━━━━━ DATA IN THIS EXERCISE

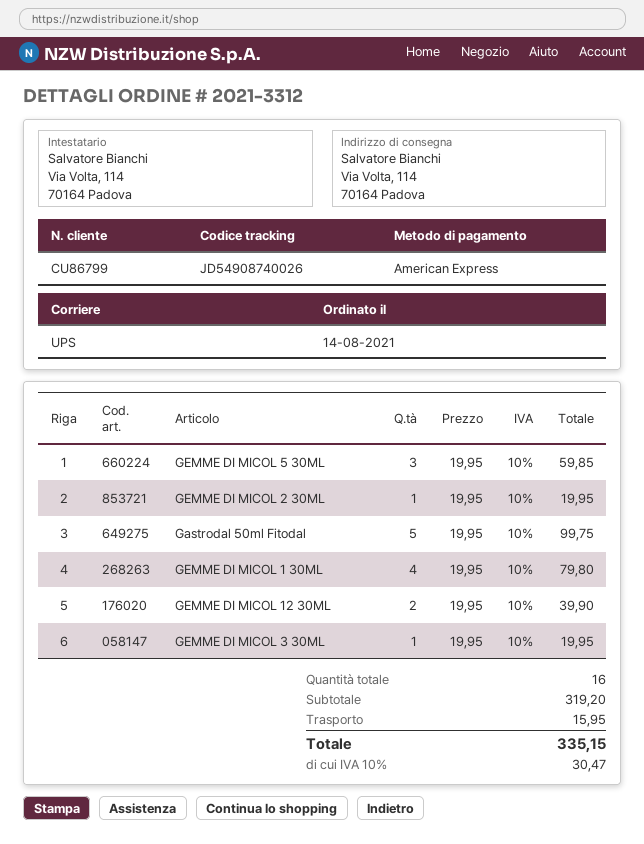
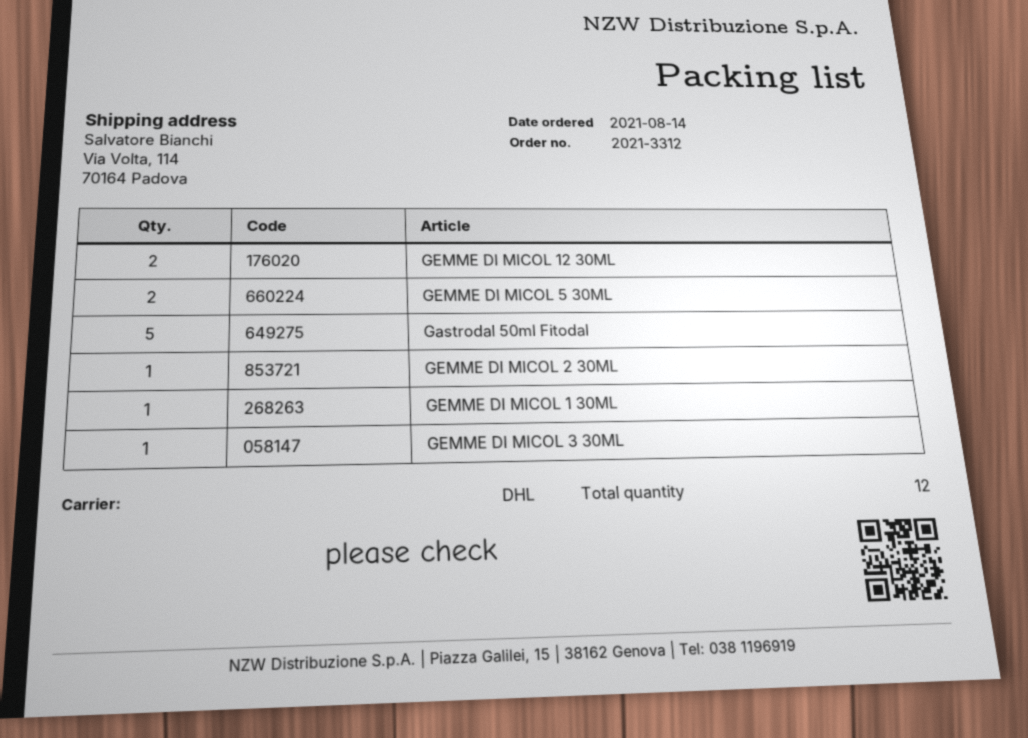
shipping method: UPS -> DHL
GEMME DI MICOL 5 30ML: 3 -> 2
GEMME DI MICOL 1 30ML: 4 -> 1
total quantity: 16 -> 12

━━━━━━━━━━
━━━━━ DATA IN THIS EXERCISE

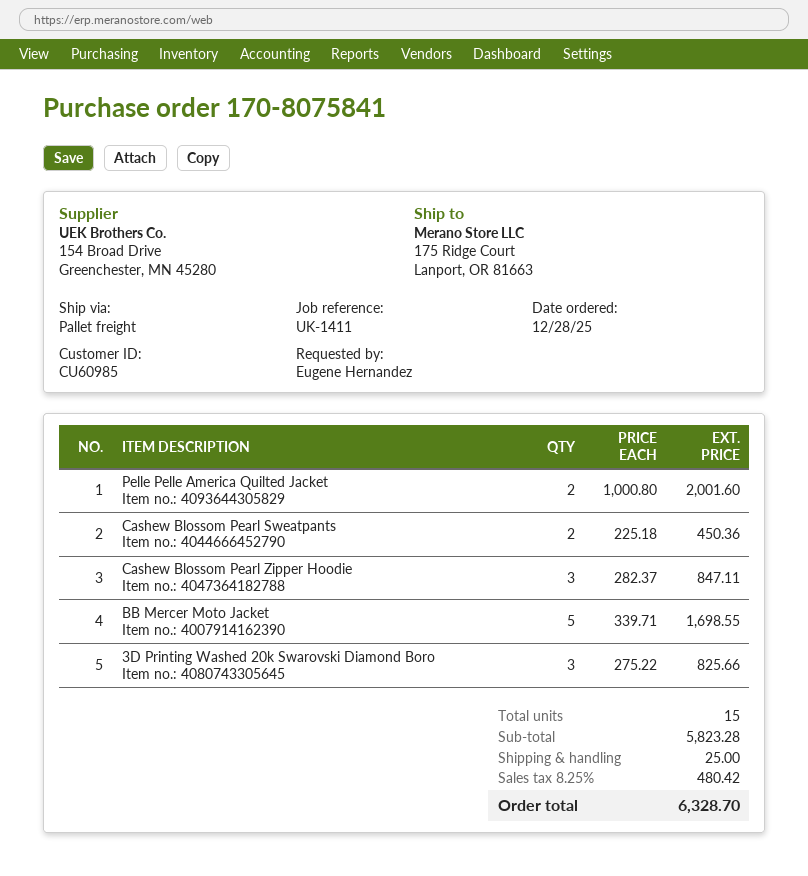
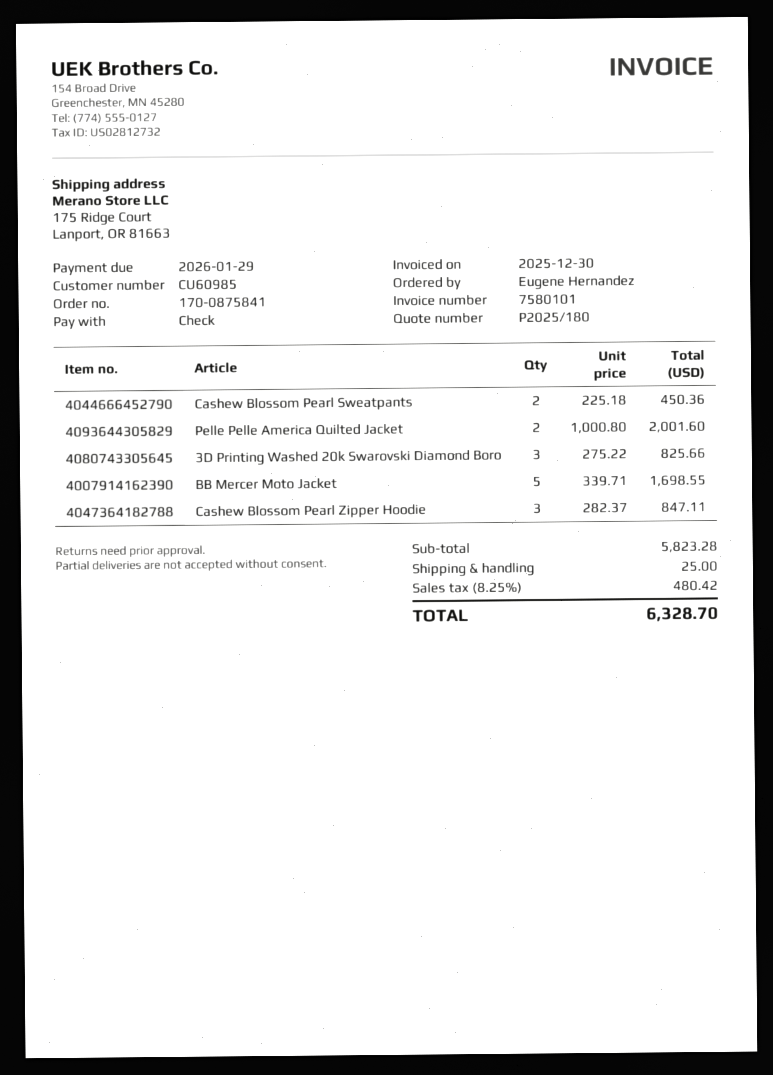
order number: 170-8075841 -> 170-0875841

━━━━━━━━━━
━━━━━ DATA IN THIS EXERCISE

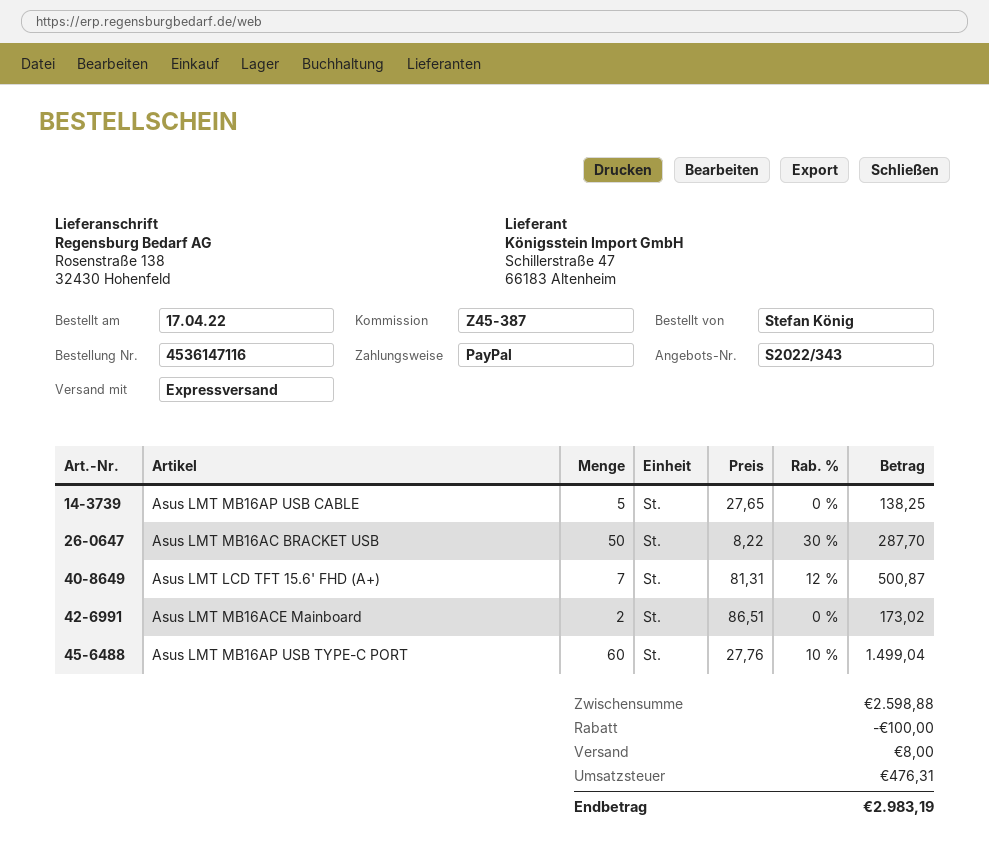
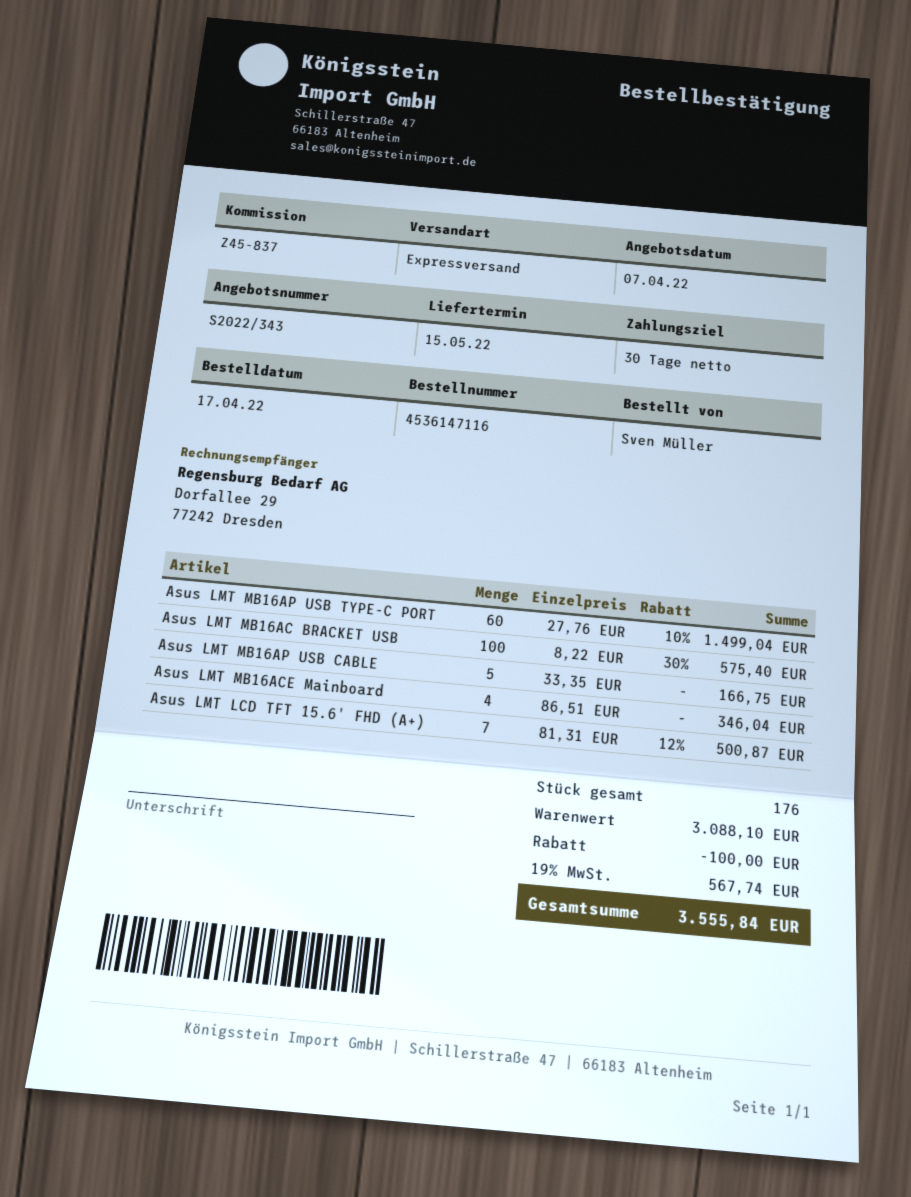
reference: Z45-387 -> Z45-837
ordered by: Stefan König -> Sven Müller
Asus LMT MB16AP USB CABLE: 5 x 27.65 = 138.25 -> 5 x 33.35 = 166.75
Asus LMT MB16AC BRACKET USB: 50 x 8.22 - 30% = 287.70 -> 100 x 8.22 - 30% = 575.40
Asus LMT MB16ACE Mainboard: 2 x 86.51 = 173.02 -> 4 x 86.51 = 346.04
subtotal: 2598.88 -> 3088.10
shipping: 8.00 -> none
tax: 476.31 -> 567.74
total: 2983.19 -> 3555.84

━━━━━━━━━━

*EXERCISE INSTRUCTIONS*:
Which lines hold the string "MICOL"? Copy all of them from the data above.

*EXERCISE RESULT*:
GEMME DI MICOL 5 30ML: 3 -> 2
GEMME DI MICOL 1 30ML: 4 -> 1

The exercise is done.